RECORDS FOR PROCESSING =>
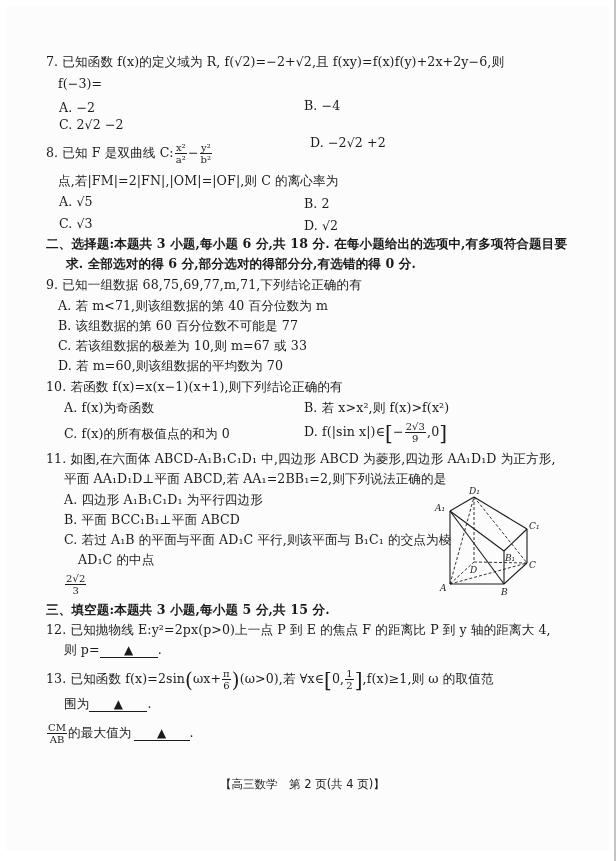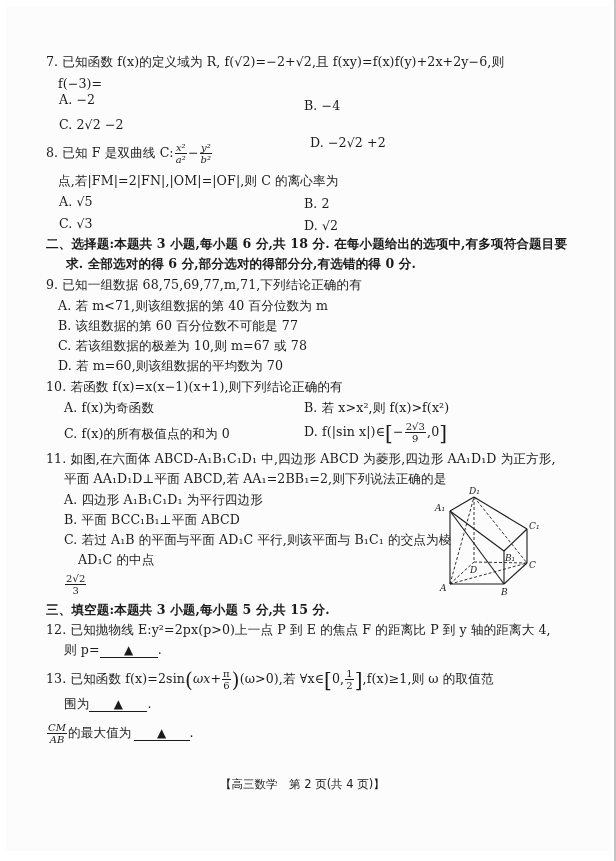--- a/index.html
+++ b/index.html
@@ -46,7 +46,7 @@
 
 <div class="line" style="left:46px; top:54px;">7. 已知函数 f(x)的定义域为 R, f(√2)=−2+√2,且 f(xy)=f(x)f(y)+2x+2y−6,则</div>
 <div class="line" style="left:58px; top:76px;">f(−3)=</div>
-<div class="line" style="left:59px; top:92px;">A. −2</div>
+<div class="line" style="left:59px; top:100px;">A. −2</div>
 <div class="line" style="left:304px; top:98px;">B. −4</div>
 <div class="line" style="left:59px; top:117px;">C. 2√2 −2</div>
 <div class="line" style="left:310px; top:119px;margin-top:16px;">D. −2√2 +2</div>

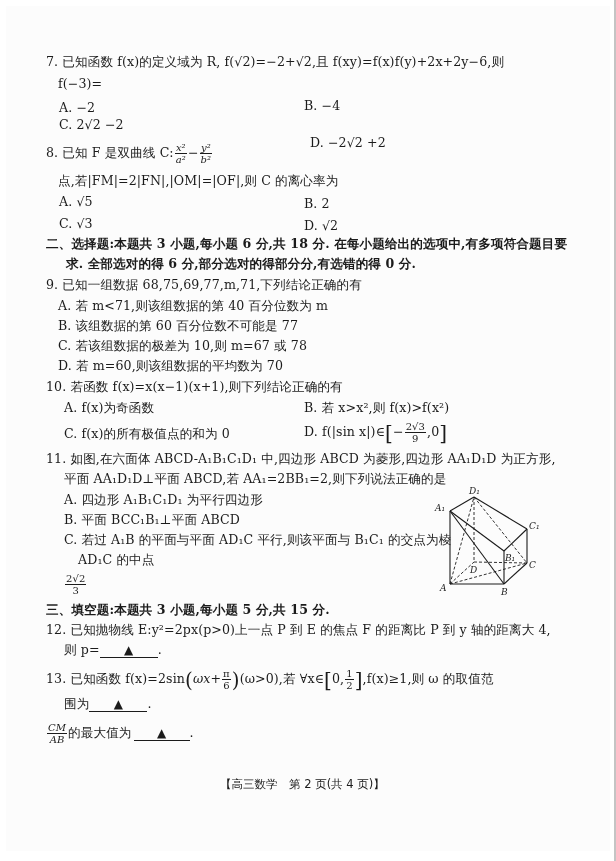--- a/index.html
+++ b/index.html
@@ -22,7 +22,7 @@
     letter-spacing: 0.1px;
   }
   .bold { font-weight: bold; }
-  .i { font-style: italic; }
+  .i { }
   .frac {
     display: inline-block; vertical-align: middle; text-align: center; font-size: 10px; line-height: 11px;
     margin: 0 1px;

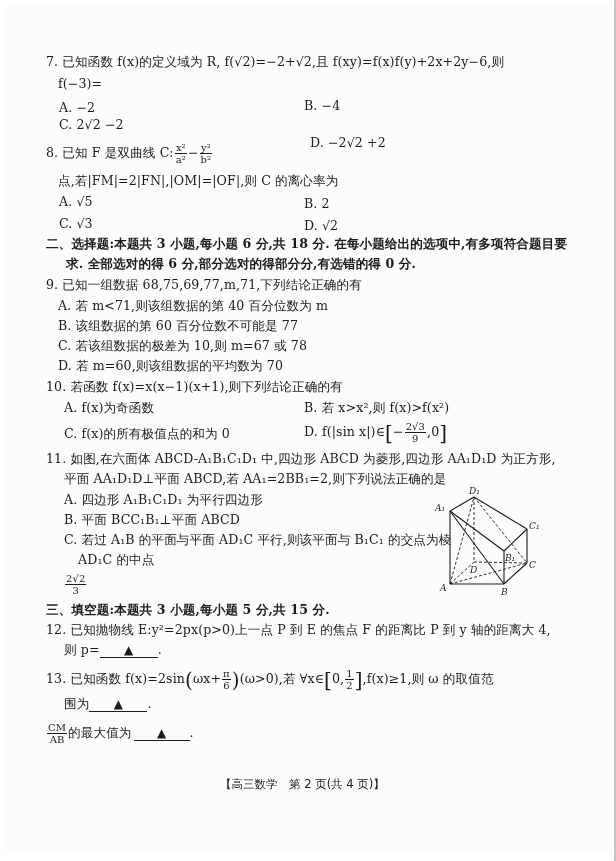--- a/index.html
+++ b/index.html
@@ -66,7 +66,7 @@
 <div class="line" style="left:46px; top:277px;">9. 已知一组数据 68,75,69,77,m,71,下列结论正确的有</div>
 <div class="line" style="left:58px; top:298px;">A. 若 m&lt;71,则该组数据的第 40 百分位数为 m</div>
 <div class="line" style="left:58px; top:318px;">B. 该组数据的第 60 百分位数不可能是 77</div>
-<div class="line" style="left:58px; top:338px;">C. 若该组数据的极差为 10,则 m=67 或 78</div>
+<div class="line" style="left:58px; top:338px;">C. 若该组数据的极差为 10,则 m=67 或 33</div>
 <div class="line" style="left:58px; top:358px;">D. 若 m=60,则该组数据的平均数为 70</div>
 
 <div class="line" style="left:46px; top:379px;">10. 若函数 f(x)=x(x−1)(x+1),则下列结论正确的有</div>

* * *

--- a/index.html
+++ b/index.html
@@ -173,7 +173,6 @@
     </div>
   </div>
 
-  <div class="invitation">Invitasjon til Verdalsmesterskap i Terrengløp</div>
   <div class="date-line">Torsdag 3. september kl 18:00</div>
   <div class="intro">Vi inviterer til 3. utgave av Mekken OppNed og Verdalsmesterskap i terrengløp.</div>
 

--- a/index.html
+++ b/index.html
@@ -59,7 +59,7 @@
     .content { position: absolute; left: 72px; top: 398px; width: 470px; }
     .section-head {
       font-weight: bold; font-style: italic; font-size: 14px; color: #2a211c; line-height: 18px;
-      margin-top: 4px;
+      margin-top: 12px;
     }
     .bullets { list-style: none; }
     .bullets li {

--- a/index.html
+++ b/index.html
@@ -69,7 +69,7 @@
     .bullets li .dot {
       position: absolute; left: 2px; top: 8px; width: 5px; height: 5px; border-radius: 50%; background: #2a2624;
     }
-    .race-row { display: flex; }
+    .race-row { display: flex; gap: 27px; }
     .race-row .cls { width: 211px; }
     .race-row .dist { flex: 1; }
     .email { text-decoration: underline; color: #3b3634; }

--

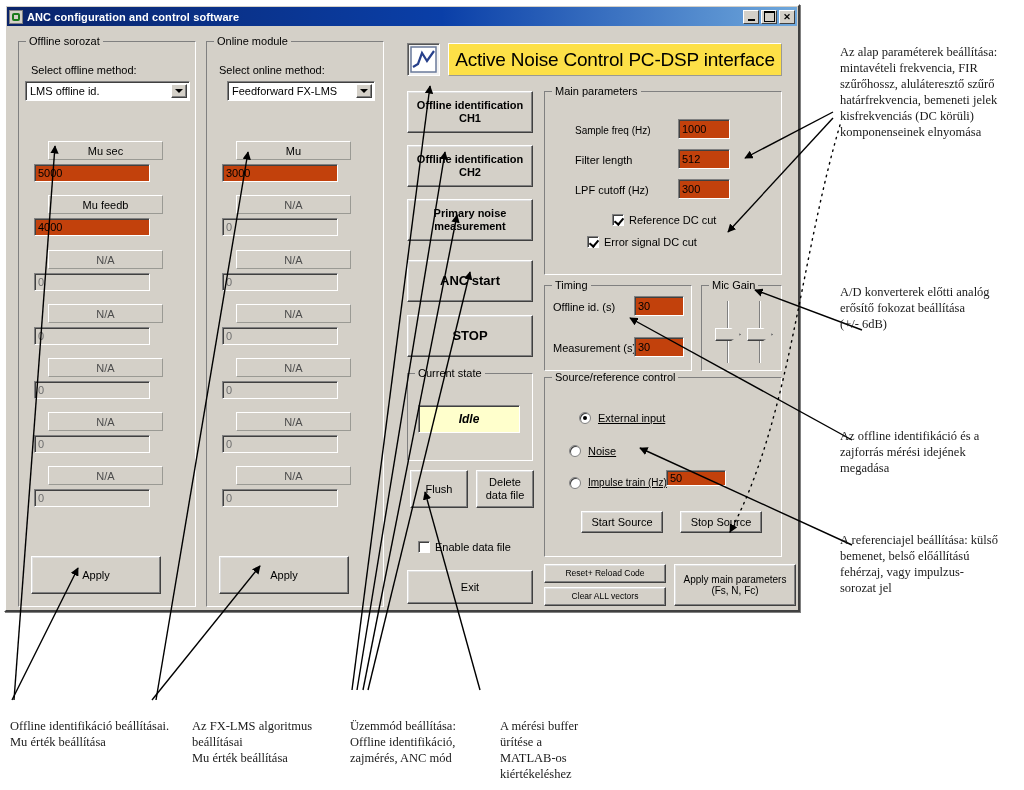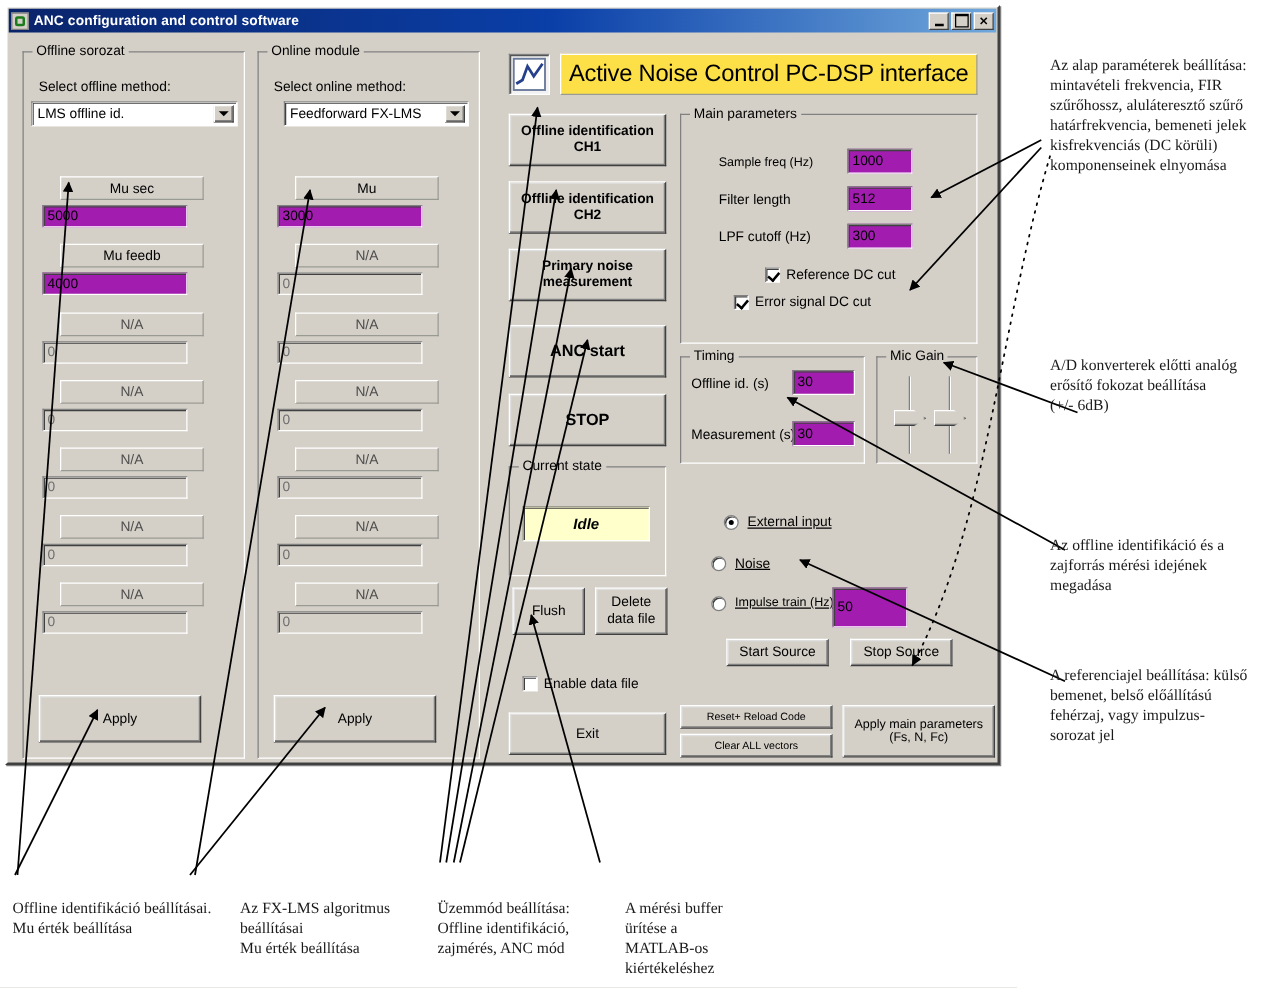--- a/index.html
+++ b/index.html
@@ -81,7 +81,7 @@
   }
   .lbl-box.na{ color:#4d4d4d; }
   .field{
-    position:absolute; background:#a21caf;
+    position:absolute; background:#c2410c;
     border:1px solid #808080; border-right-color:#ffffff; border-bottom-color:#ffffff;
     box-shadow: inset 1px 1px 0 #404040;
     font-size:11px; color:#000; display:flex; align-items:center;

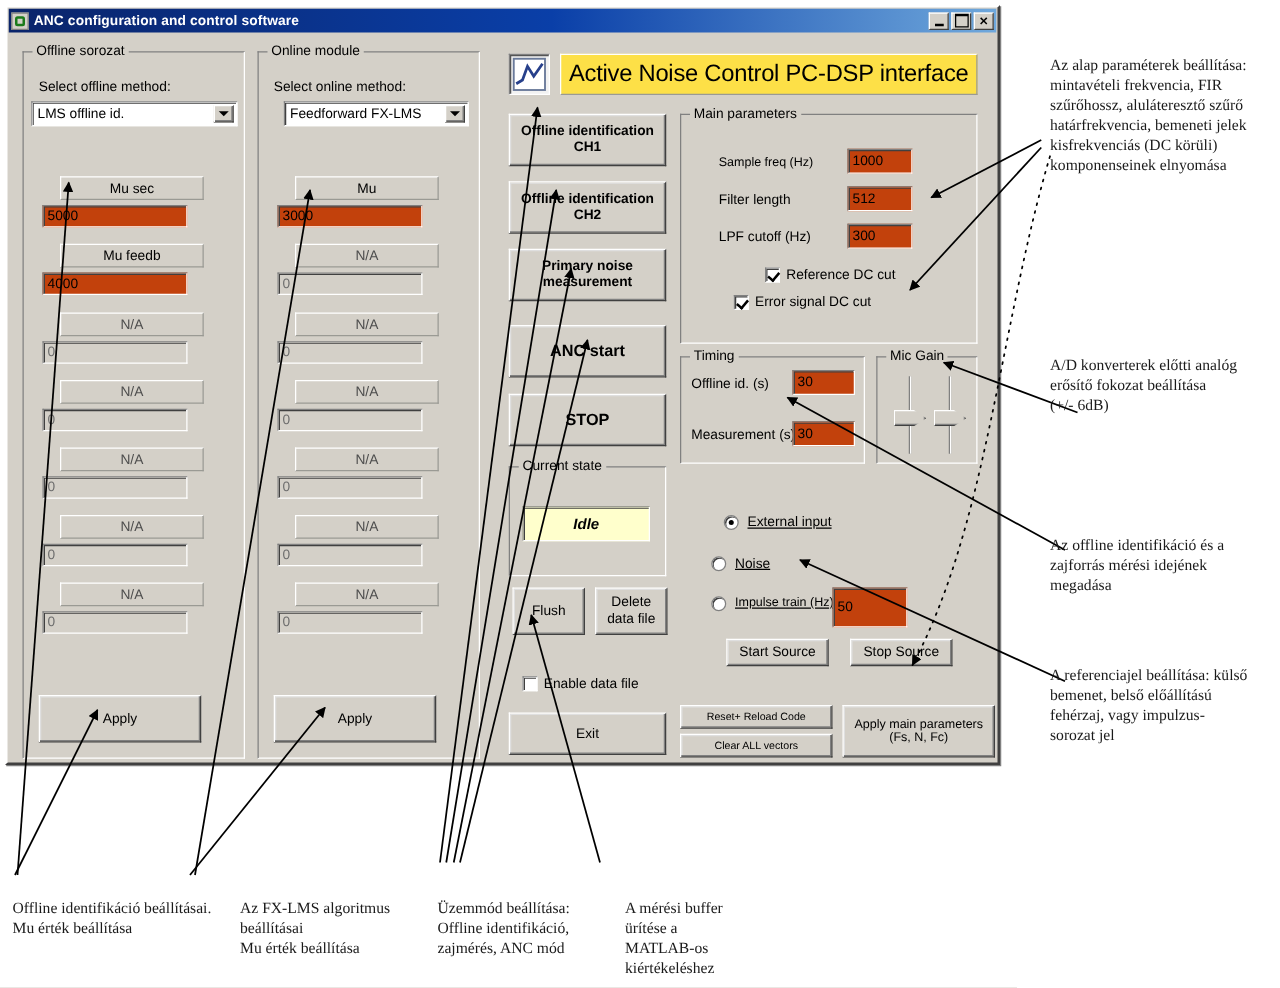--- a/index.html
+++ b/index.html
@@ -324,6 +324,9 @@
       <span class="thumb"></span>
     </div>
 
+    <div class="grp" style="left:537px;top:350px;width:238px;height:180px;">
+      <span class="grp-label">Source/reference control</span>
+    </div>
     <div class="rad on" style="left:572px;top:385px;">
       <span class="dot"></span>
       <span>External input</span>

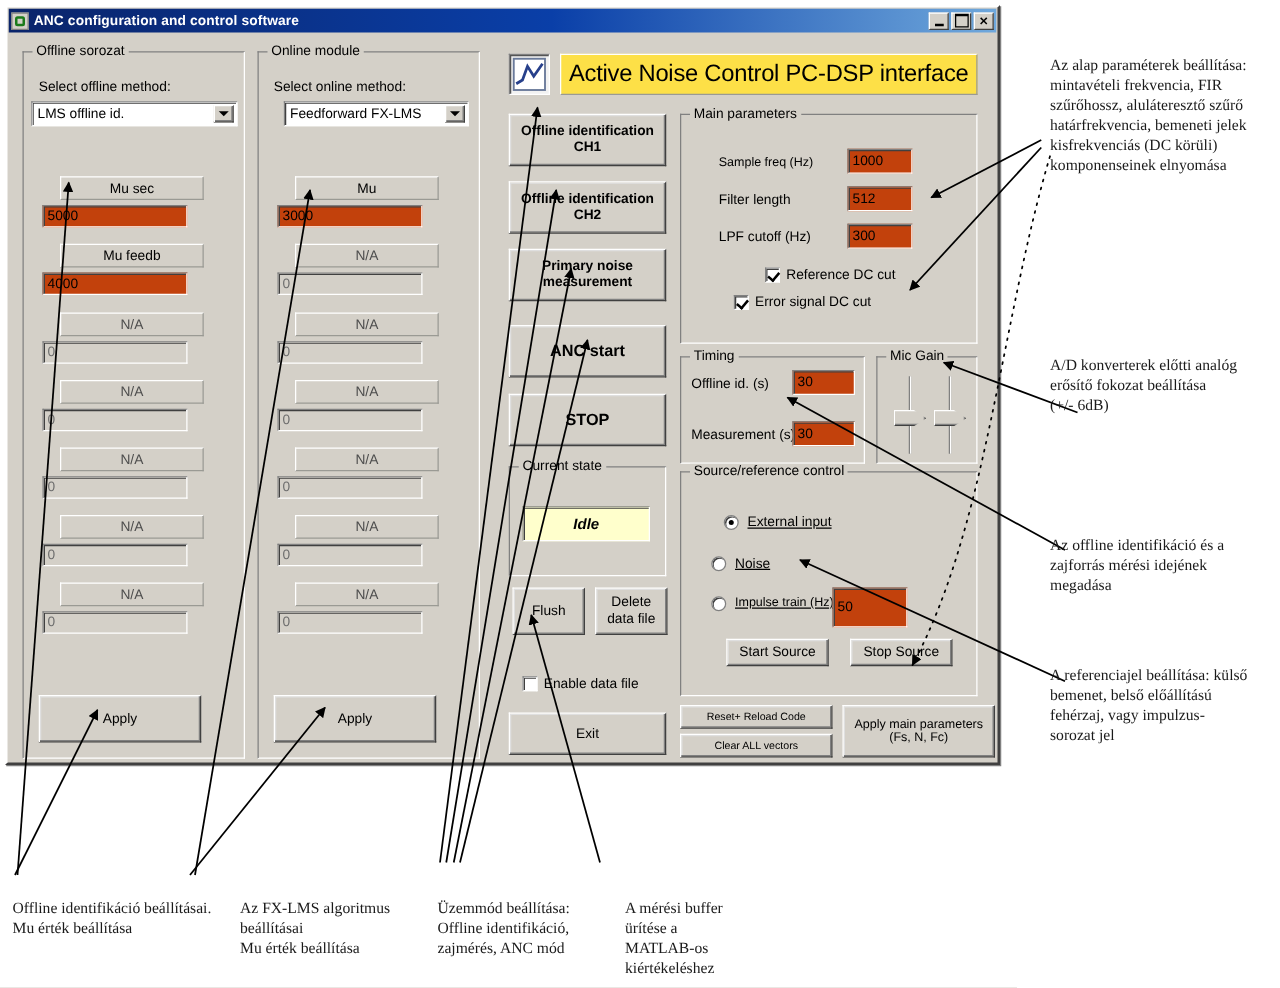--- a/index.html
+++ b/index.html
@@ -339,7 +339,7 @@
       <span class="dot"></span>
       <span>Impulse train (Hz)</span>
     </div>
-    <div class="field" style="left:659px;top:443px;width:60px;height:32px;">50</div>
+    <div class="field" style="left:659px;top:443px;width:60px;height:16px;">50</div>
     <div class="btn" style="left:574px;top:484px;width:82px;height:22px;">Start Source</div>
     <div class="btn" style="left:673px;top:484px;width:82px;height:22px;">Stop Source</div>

EXERCISE DETAILS => Determine how many lines of the entries above carry the string "span", and give that number alone.

REPLY => 6